Anne, baba, kardeş özlemini… Ardından üniversite deyince anneanne, dede, babaanne, dayı, kuzen, yenge ve teyze özlemini… Sonraları askerdeyken, nişanlı, eş özlemini… Okumak uğruna sevdiklerinden ayrı kalmak. Birşeyleri kazanırken, birşeylerden fedakarlık yapmak.
Alıştım sanmıştım geçen bunca senelerde. Meğer evlat özlemi de varmış tatmadığım henüz.
Can’ım oğlum, bu duyguları ileride sen de yaşayacaksın, ama, dileğim ayrılıkların böyle hayırlı ve güzel sebeplerden olsun.
Zaman kavramının ne kadar göreceli olduğu da bir kere daha ispatlandı benim için. Türkiye’de tüm ailemiz ve sevdiklerimizle beraberken akıp geçen saatler, günler, haftalar burada sanki durdu.
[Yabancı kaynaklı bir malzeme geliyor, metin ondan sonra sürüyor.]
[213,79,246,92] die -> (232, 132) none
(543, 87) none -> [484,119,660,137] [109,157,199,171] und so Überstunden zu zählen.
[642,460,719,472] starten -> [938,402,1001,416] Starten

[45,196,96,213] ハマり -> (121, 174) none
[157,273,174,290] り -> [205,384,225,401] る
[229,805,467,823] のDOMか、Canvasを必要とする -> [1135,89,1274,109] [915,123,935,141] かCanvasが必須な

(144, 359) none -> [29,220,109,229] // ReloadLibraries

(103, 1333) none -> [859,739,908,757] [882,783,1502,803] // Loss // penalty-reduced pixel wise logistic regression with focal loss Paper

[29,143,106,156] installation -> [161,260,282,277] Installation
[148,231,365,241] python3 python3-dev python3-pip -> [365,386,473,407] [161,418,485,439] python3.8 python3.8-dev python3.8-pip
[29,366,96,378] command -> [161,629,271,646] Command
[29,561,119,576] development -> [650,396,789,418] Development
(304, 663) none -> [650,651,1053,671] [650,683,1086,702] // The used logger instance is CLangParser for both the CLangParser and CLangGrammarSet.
Şimdi annenle beraber gelmenize günler kaldı. Beni kavuşma heyecanı sardı bile. Ve de aklımda uçuşan meraklı sorular… Ne kadar büyüdün? Oyunlarına hangi oyunları kattın? Ağzındaki dişleri ne kadar çoğalttın? Konuşma ve yürüme belirtileri gösteriyor musun? ve daha niceleri…
Şimdilik fotoğraflarla gideriyorum sana olan hasretimi ve de bir o kadar özlediğim annenin anlattıklarıyla…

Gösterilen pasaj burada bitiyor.